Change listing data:
◆ ◆ ◆ ◆ ◆ ◆ ◆
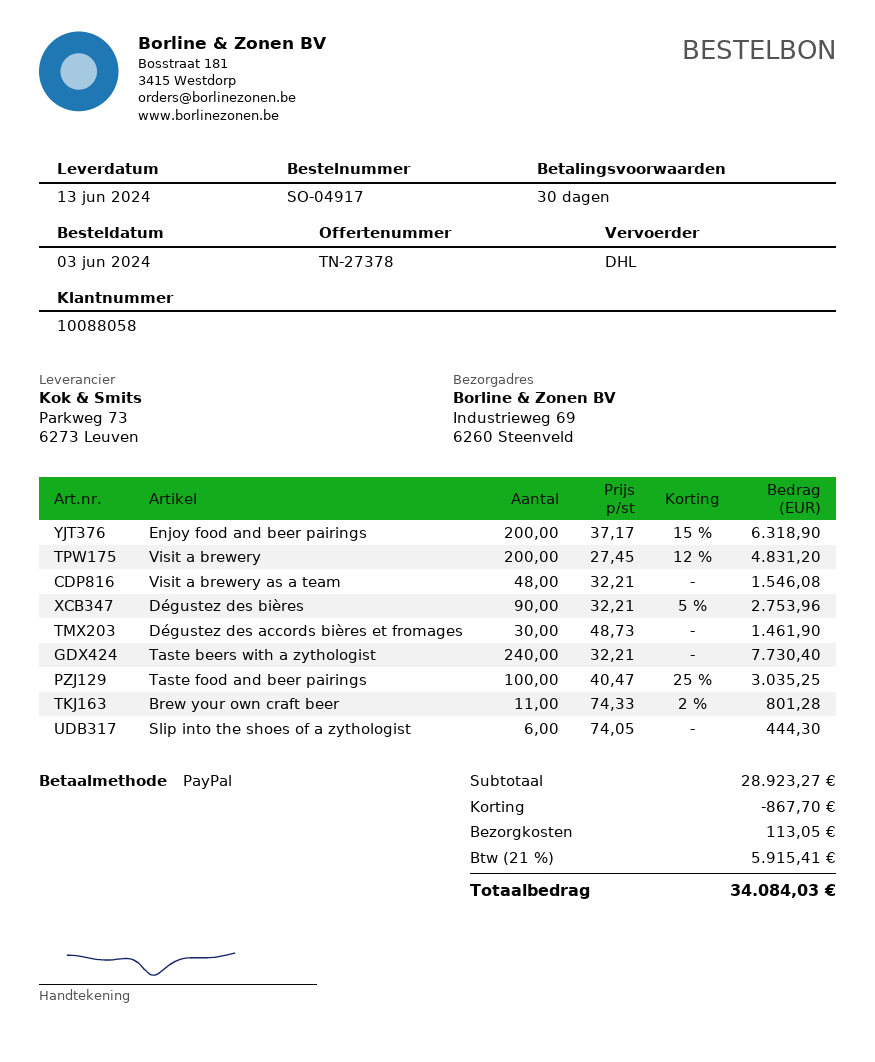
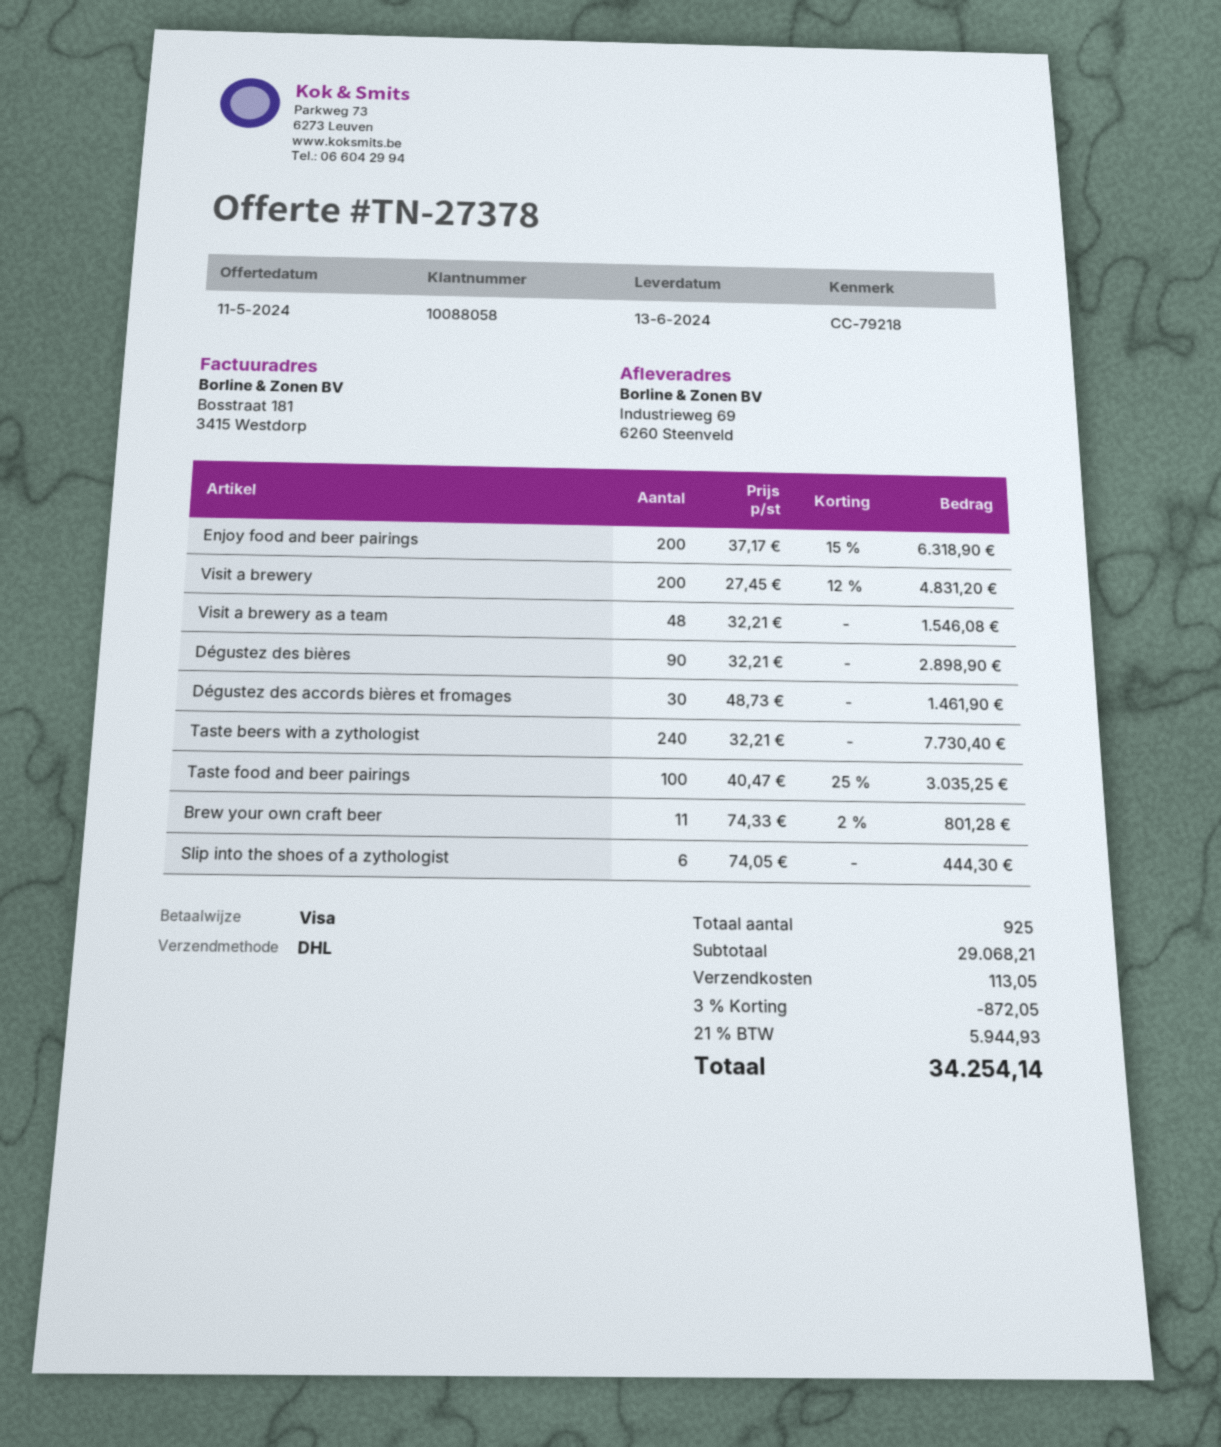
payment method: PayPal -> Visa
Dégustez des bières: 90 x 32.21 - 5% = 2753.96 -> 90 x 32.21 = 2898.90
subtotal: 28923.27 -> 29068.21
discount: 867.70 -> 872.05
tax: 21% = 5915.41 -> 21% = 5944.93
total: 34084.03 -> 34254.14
◆ ◆ ◆ ◆ ◆ ◆ ◆
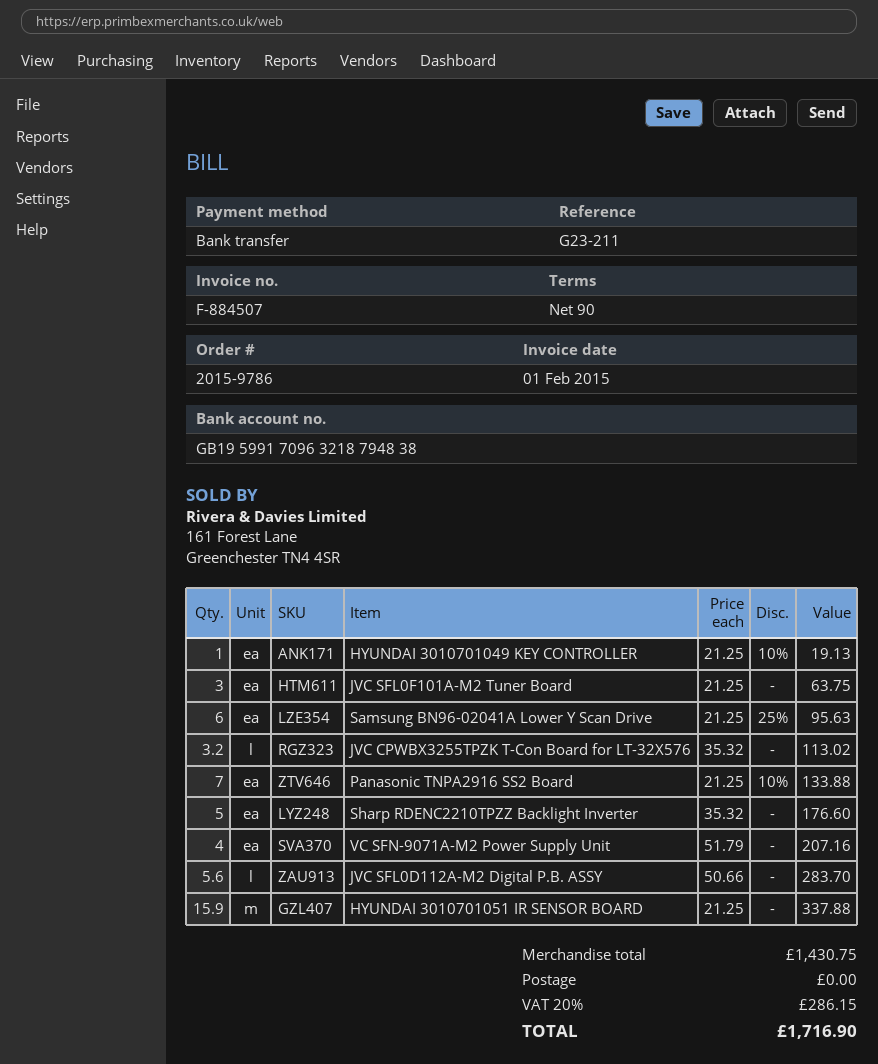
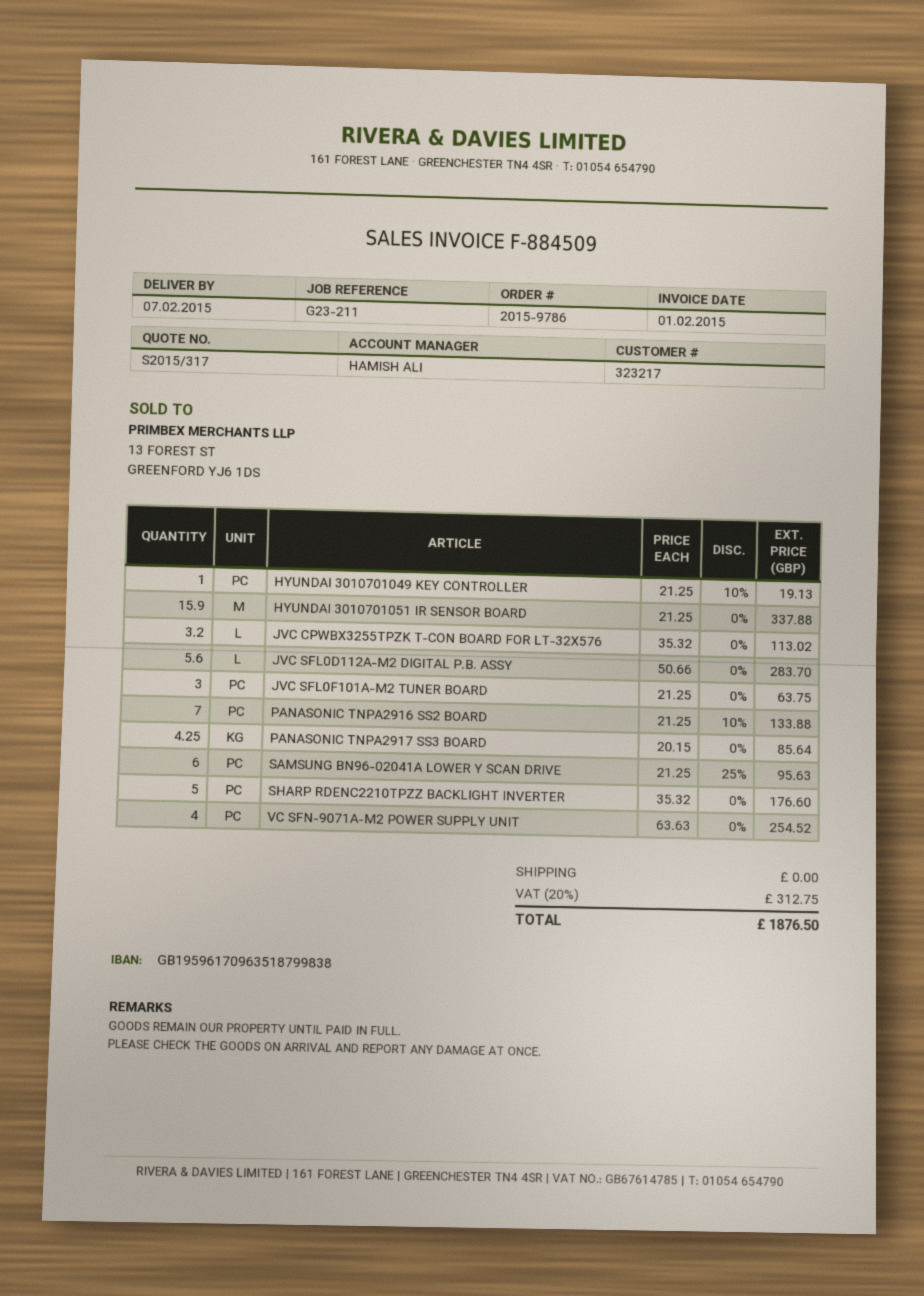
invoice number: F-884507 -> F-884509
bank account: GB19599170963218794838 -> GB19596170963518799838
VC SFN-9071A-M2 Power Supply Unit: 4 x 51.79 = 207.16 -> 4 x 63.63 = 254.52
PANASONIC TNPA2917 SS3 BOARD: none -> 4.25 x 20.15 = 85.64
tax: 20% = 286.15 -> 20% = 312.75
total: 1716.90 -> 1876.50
◆ ◆ ◆ ◆ ◆ ◆ ◆
Look above for the line holding "invoice number: F-884507 -> F-884509", then set down exactly that line and every line after it up to and including the line holding "total: 1716.90 -> 1876.50", with nothing else.

invoice number: F-884507 -> F-884509
bank account: GB19599170963218794838 -> GB19596170963518799838
VC SFN-9071A-M2 Power Supply Unit: 4 x 51.79 = 207.16 -> 4 x 63.63 = 254.52
PANASONIC TNPA2917 SS3 BOARD: none -> 4.25 x 20.15 = 85.64
tax: 20% = 286.15 -> 20% = 312.75
total: 1716.90 -> 1876.50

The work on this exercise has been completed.